Chapter 52: Event-Driven Architecture with Kafka

Request-response APIs work for simple interactions. But production agent systems need decoupling—when a task is created, a notification service should be triggered, an audit log should be written, and a recurring task engine should be notified. If these are direct API calls, one slow service blocks everything. If they're events on Kafka, each service consumes independently.

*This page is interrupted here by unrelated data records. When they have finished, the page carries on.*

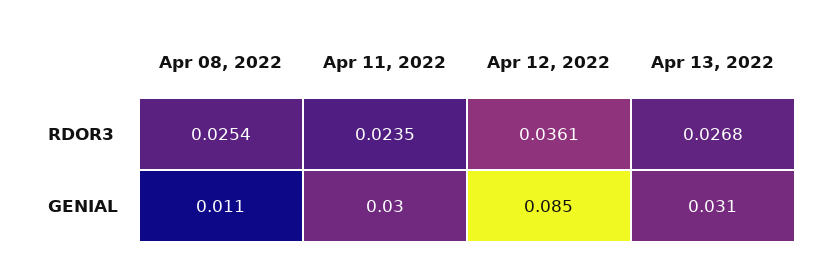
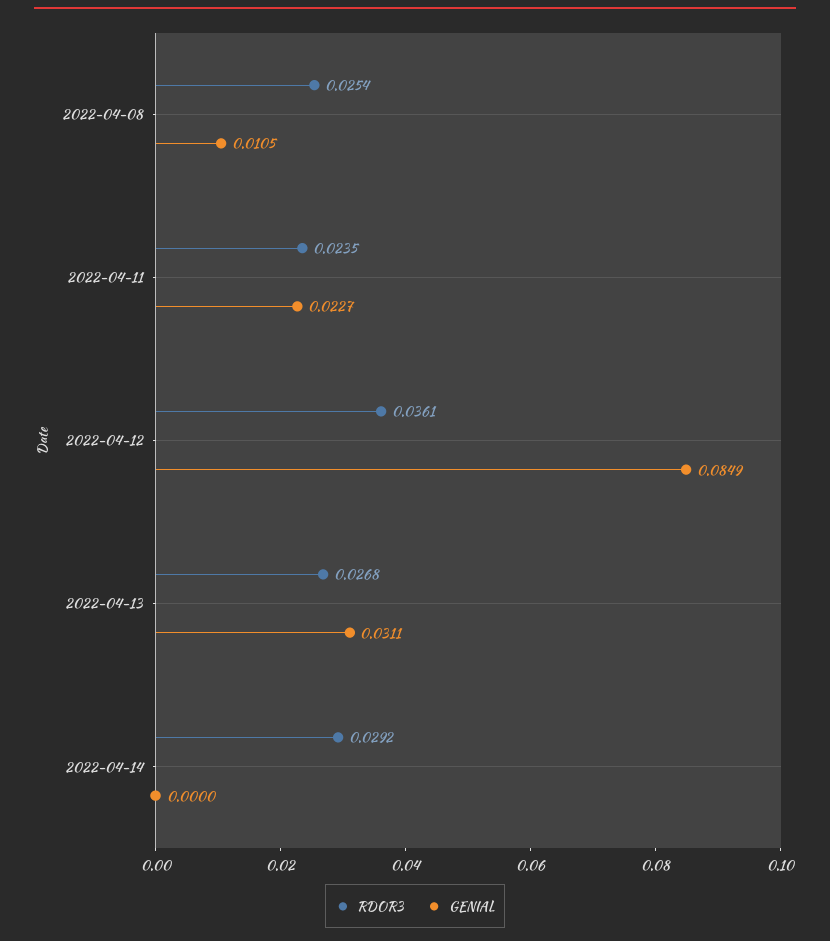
GENIAL, Apr 11, 2022: 0.03 -> 0.0227
RDOR3, 2022-04-14: none -> 0.0292
GENIAL, 2022-04-14: none -> 0

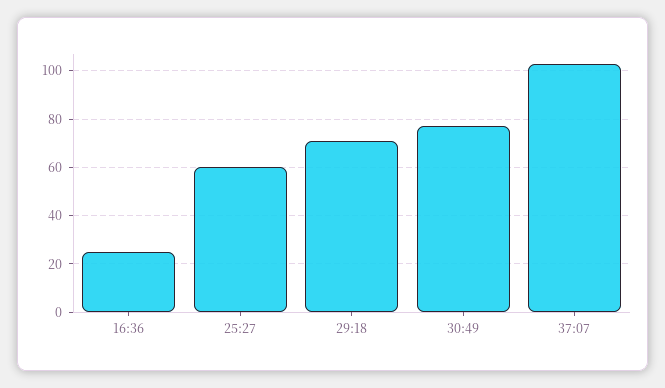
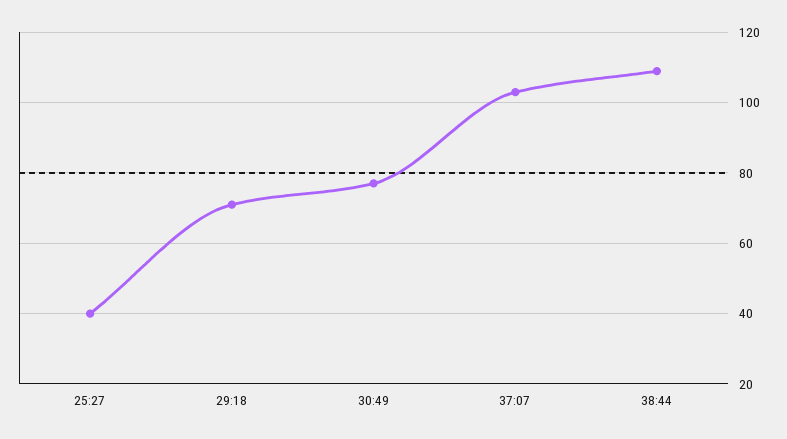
16:36: 25 -> none
25:27: 60 -> 40
38:44: none -> 110

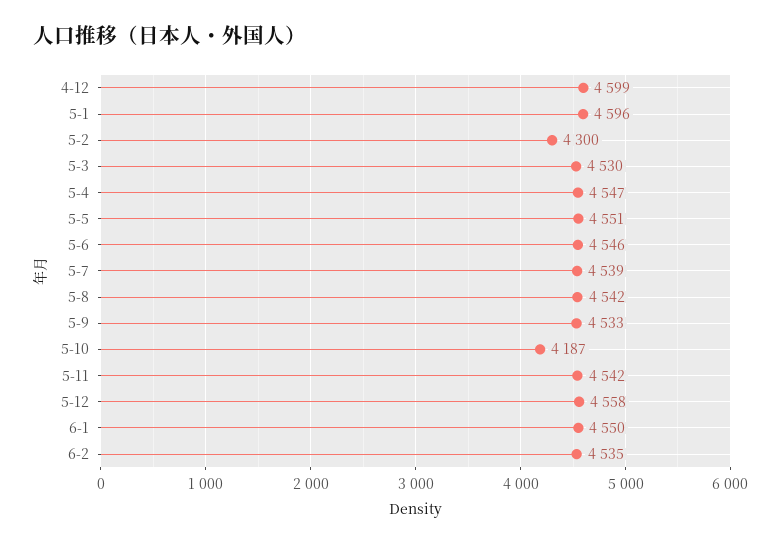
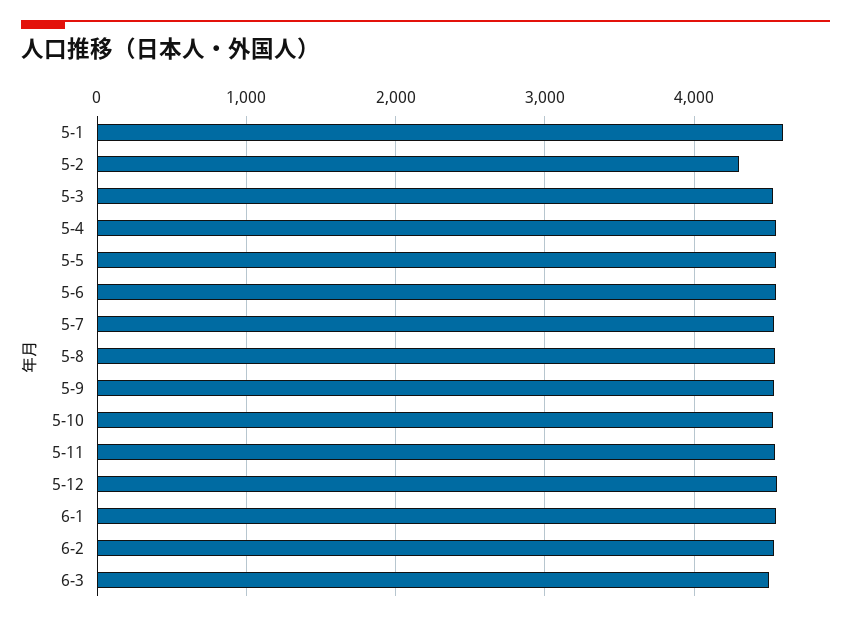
4-12: 4599 -> none
5-10: 4187 -> 4500
6-3: none -> 4500

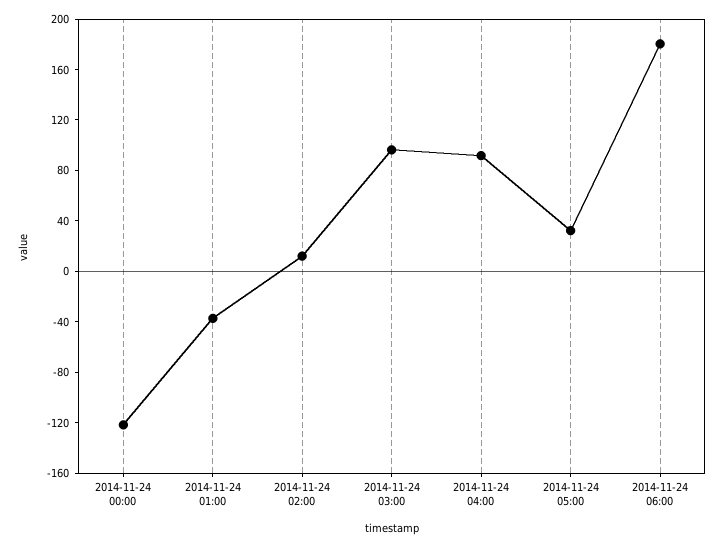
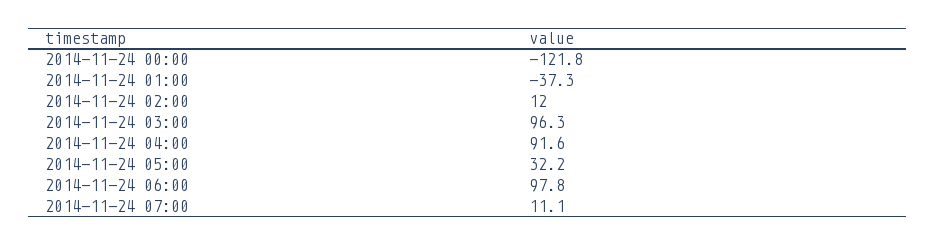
2014-11-24 06:00: 180 -> 97.8
2014-11-24 07:00: none -> 11.1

This chapter provides comprehensive Kafka coverage for AI agent developers. You'll progress from EDA fundamentals through production reliability patterns, learning to build event-driven systems that scale. The chapter uses Docker Compose for local development (Lessons 1-17), then deploys to Kubernetes with Strimzi (Lesson 18).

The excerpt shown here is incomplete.